Savage Row - Britney King

Prologue

Savage Row

Britney King

❝ Life is short and Art long; the opportunity fleeting, experience deceitful, and judgment difficult. ❞

— Hippocrates, 460-370 BC, Ancient Greek physician, the “Father of Medicine”

Prologue

TODAY

Thursday, December 10th

11:23 p.m.

He should turn around and go home. But he thinks of the children, and he can’t. He isn’t supposed to think of the children. As he creeps forward, sinking further into darkness, Theo is aware of the consequences.

He doesn’t want to go to jail. He’s been there, done that. He has no intention of doing it again. Still, he puts one foot in front of the other, ambling forward. He cannot turn back now, any more than he could turn away at the start. He’d tried to do the right thing. Some lessons come wrapped in sandpaper, his mother likes to say. This must be what she means.

The alarm sounds loudly, causing that familiar dull ache deep in his skull, the one he’s never quite able to completely silence. Warning bells ring like fireworks on the Fourth of July.

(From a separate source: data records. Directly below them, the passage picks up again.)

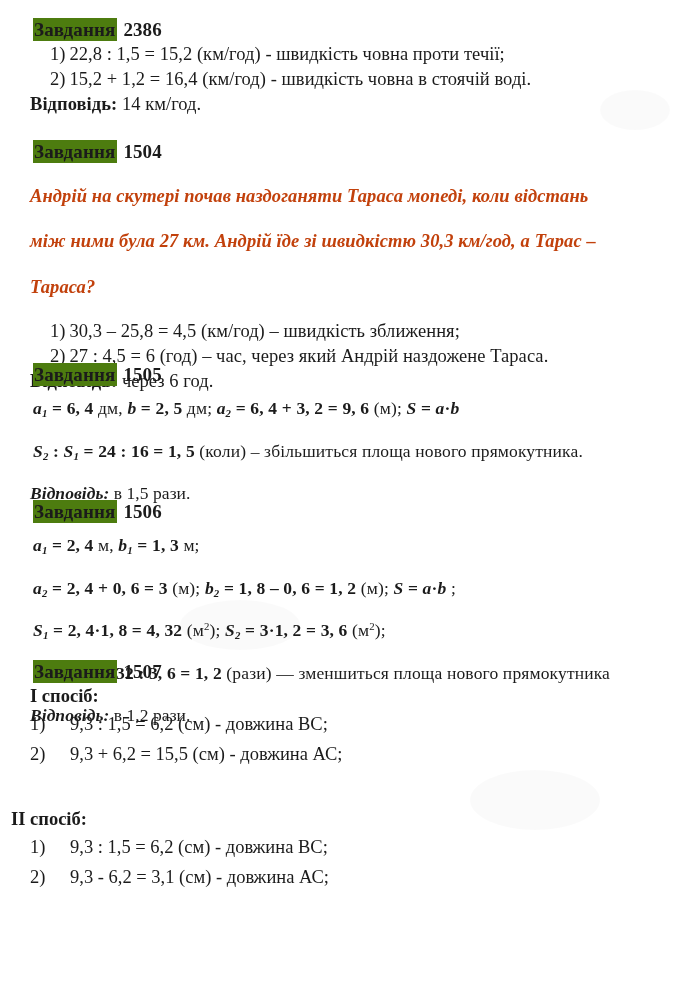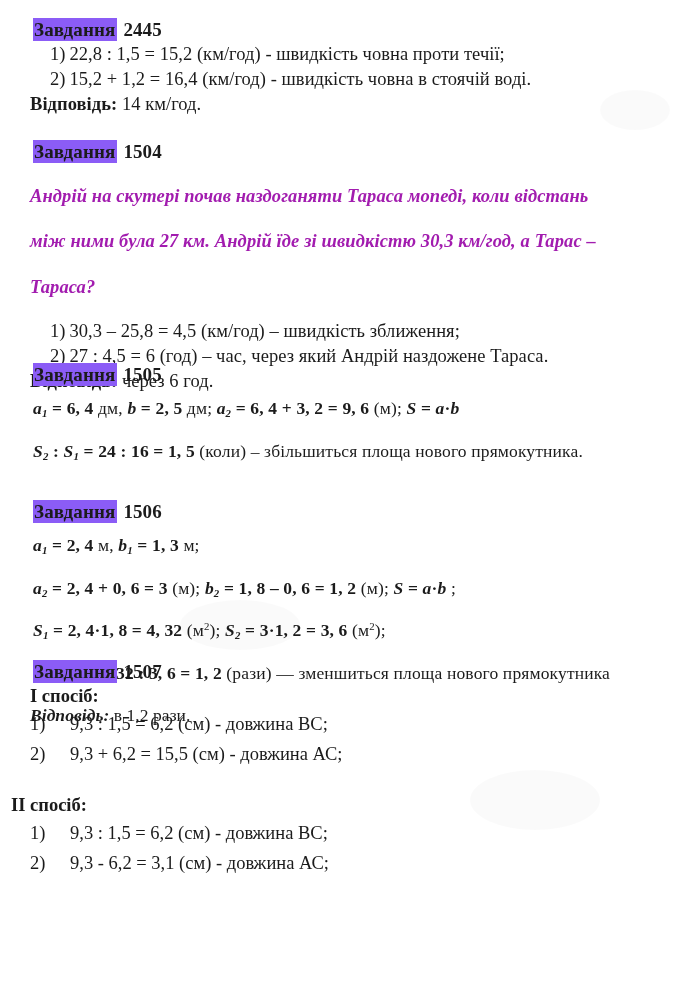--- a/index.html
+++ b/index.html
@@ -35,21 +35,21 @@
   .task-heading {
     font-size: 19px;
     font-weight: bold;
     line-height: 24px;
     margin: 0;
     padding-left: 33px;
     white-space: nowrap;
     letter-spacing: 0.1px;
   }
   .hl {
-    background: #8b5cf6;
+    background: #4d7c0f;
     padding: 1px 2px 1px 1px;
     box-decoration-break: clone;
   }
   .task-num {
     padding-left: 6px;
   }
 
   .line {
     font-size: 18.5px;
     line-height: 25px;
@@ -68,21 +68,21 @@
   
   .answer {
     padding-left: 30px;
   }
   .answer .lbl-bold { font-weight: bold; }
   .answer .lbl-ital { font-style: italic; font-weight: bold; }
 
   
   .statement {
     padding-left: 30px;
-    color: #a21caf;
+    color: #c2410c;
     font-style: italic;
     font-weight: bold;
     font-size: 18.5px;
     line-height: 27px;
     letter-spacing: 0.1px;
     white-space: nowrap;
   }
 
   
   .mline {
@@ -144,21 +144,21 @@
 <body>
 
 <div class="page">
 
   <div class="blotch" style="left:470px; top:770px; width:130px; height:60px;"></div>
   <div class="blotch" style="left:180px; top:600px; width:120px; height:50px;"></div>
   <div class="blotch" style="left:600px; top:90px; width:70px; height:40px;"></div>
 
   <section class="task" style="top:18px;">
     <p class="task-heading">
-      <span class="hl">Завдання</span><span class="task-num">2445</span>
+      <span class="hl">Завдання</span><span class="task-num">2386</span>
     </p>
     <p class="line step">
       <span class="idx">1)</span><span class="body">22,8 : 1,5 = 15,2 (км/год) - швидкість човна проти течії;</span>
     </p>
     <p class="line step">
       <span class="idx">2)</span><span class="body">15,2 + 1,2 = 16,4 (км/год) - швидкість човна в стоячій воді.</span>
     </p>
     <p class="line answer">
       <span class="lbl-bold">Відповідь:</span>
       <span>14 км/год.</span>
@@ -183,20 +183,24 @@
       <span>через 6 год.</span>
     </p>
   </section>
 
   <section class="task" style="top:363px;">
     <p class="task-heading">
       <span class="hl">Завдання</span><span class="task-num">1505</span>
     </p>
     <p class="mline"><span class="var">a</span><sub>1</sub><span class="op"> = </span><span class="num">6, 4</span><span class="txt"> дм, </span><span class="var">b</span><span class="op"> = </span><span class="num">2, 5</span><span class="txt"> дм; </span><span class="var">a</span><sub>2</sub><span class="op"> = </span><span class="num">6, 4 + 3, 2 = 9, 6</span><span class="txt">  (м);  </span><span class="var">S</span><span class="op"> = </span><span class="var">a</span><span class="op">·</span><span class="var">b</span></p>
     <p class="mline"><span class="var">S</span><sub>2</sub><span class="op"> : </span><span class="var">S</span><sub>1</sub><span class="op"> = </span><span class="num">24 : 16 = 1, 5</span><span class="txt">  (коли) – </span><span class="tail">збільшиться площа нового прямокутника.</span></p>
+    <p class="line answer" style="font-size:17.5px;">
+      <span class="lbl-ital">Відповідь:</span>
+      <span>в 1,5 рази.</span>
+    </p>
   </section>
 
   <section class="task" style="top:500px;">
     <p class="task-heading">
       <span class="hl">Завдання</span><span class="task-num">1506</span>
     </p>
     <p class="mline"><span class="var">a</span><sub>1</sub><span class="op"> = </span><span class="num">2, 4</span><span class="txt">  м, </span><span class="var">b</span><sub>1</sub><span class="op"> = </span><span class="num">1, 3</span><span class="txt">  м;</span></p>
     <p class="mline"><span class="var">a</span><sub>2</sub><span class="op"> = </span><span class="num">2, 4 + 0, 6 = 3</span><span class="txt">  (м); </span><span class="var">b</span><sub>2</sub><span class="op"> = </span><span class="num">1, 8 – 0, 6 = 1, 2</span><span class="txt">  (м);  </span><span class="var">S</span><span class="op"> = </span><span class="var">a</span><span class="op">·</span><span class="var">b</span><span class="txt"> ;</span></p>
     <p class="mline"><span class="var">S</span><sub>1</sub><span class="op"> = </span><span class="num">2, 4·1, 8 = 4, 32</span><span class="txt">  (м</span><sup>2</sup><span class="txt">);  </span><span class="var">S</span><sub>2</sub><span class="op"> = </span><span class="num">3·1, 2 = 3, 6</span><span class="txt">  (м</span><sup>2</sup><span class="txt">);</span></p>
     <p class="mline"><span class="var">S</span><sub>1</sub><span class="op"> : </span><span class="var">S</span><sub>2</sub><span class="op"> = </span><span class="num">4, 32 : 3, 6 = 1, 2</span><span class="txt">  (рази) — </span><span class="tail">зменшиться площа нового прямокутника</span></p>
@@ -212,21 +216,21 @@
     </p>
 
     <p class="method-heading">I спосіб:</p>
     <p class="mstep">
       <span class="idx">1)</span><span>9,3 : 1,5 = 6,2 (см) - довжина ВС;</span>
     </p>
     <p class="mstep">
       <span class="idx">2)</span><span>9,3 + 6,2 = 15,5 (см) - довжина АС;</span>
     </p>
 
-    <p class="method-heading" style="margin-top:24px;padding-left:11px;">II спосіб:</p>
+    <p class="method-heading" style="margin-top:38px;padding-left:11px;">II спосіб:</p>
     <p class="mstep">
       <span class="idx">1)</span><span>9,3 : 1,5 = 6,2 (см) - довжина ВС;</span>
     </p>
     <p class="mstep">
       <span class="idx">2)</span><span>9,3 - 6,2 = 3,1 (см) - довжина АС;</span>
     </p>
   </section>
 
 </div>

It’s all in his head, they say.

People are going to talk about you, his mother tells him. Give them good material. Theo turns the knob and walks over the threshold. What else is he supposed to do? He is a part of this now.

The smell, he was not expecting, and it nearly folds him in two. Theo is not a weak man, despite what everyone says. The girls. Where are they?

If they’d listened to him, he wouldn’t be here putting his own life at risk. He tried to tell them. Little girls are fragile. They ought not be climbing trees, doing cartwheels, playing on monkey bars. They should be safe at home, not out in the world flinging themselves about. Now Theo realizes they weren’t safe, not even there.

A noise on the second floor catches his attention. He starts toward the stairs. At the top, he knows where to go. Only he doesn’t get there. Theo’s foot makes contact with something in the dark.

He lurches forward, breaking his fall, but not before he’s down on all fours. Behind him, faint light filters in from the front door. He thought he’d closed it. Surely he had? He wouldn’t have wanted to let the cold in. Children need warmth. Now he’s glad on account of the wretched smell. Theo slaps his palm against his forehead several times. He should have been smarter. If only he’d thought to bring blankets, the way the paramedics do. If he wasn’t worried about going to jail, he might call them.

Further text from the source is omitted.